» **TASK**:
Filter the entries, keeping every line with the string "PENTEL".

» **Entries taken from a collection**:
%%

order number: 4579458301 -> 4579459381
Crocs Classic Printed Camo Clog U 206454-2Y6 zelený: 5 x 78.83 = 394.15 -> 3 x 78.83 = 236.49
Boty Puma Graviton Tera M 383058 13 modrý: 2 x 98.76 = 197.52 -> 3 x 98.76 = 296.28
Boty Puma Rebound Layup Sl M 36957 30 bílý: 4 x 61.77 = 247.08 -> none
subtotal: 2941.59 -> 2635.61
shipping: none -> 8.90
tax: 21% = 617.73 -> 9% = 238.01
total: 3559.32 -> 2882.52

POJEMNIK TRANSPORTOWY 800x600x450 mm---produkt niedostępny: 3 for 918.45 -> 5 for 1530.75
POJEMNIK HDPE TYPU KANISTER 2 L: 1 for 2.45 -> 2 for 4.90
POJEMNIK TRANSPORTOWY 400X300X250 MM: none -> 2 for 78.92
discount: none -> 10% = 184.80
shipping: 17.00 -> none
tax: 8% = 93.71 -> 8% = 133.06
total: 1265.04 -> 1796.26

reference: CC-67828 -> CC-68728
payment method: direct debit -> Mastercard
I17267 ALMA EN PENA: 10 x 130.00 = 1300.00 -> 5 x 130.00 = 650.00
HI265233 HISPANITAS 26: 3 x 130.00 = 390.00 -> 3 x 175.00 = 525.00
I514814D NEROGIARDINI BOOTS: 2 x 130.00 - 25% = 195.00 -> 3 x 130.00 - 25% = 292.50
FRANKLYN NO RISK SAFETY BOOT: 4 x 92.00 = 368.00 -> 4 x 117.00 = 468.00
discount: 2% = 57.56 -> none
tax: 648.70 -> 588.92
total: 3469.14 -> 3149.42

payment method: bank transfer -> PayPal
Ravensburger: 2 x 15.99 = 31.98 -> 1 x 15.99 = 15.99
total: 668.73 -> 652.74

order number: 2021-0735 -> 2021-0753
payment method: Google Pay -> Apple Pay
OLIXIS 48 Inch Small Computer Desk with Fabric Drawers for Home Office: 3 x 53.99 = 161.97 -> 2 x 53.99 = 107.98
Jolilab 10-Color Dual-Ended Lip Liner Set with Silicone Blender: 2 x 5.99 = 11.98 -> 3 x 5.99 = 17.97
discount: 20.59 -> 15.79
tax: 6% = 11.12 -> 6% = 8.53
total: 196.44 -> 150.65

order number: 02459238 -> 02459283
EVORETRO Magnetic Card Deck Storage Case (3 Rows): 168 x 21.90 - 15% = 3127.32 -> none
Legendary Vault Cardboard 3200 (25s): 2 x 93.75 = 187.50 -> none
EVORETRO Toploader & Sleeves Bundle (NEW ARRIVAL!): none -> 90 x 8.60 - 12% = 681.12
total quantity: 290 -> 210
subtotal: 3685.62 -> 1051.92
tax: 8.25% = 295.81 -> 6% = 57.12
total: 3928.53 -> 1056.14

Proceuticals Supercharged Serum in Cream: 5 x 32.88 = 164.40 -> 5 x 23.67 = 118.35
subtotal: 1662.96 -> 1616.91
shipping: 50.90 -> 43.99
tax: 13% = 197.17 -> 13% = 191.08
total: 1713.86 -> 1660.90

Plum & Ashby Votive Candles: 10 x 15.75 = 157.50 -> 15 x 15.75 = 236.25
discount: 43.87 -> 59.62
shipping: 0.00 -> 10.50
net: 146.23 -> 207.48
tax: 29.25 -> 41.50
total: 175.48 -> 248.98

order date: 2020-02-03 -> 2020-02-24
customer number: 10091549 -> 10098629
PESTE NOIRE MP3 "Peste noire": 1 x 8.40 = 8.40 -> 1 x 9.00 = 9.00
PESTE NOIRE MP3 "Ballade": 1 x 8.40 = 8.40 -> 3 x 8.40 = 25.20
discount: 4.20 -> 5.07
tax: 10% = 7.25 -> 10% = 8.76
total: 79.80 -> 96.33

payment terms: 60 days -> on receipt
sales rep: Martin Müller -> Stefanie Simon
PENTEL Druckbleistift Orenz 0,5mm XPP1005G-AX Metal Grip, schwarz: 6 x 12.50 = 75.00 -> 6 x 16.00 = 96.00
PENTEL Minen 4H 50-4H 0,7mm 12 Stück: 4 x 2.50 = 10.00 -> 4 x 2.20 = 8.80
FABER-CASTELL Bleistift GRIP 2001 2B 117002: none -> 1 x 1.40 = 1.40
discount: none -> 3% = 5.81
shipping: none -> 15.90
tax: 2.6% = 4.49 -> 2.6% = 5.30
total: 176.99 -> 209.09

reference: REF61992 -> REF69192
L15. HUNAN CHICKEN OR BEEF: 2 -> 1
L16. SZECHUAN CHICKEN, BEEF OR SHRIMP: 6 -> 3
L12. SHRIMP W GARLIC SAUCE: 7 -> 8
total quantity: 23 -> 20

%%

» **EXERCISE ANSWER**:
PENTEL Druckbleistift Orenz 0,5mm XPP1005G-AX Metal Grip, schwarz: 6 x 12.50 = 75.00 -> 6 x 16.00 = 96.00
PENTEL Minen 4H 50-4H 0,7mm 12 Stück: 4 x 2.50 = 10.00 -> 4 x 2.20 = 8.80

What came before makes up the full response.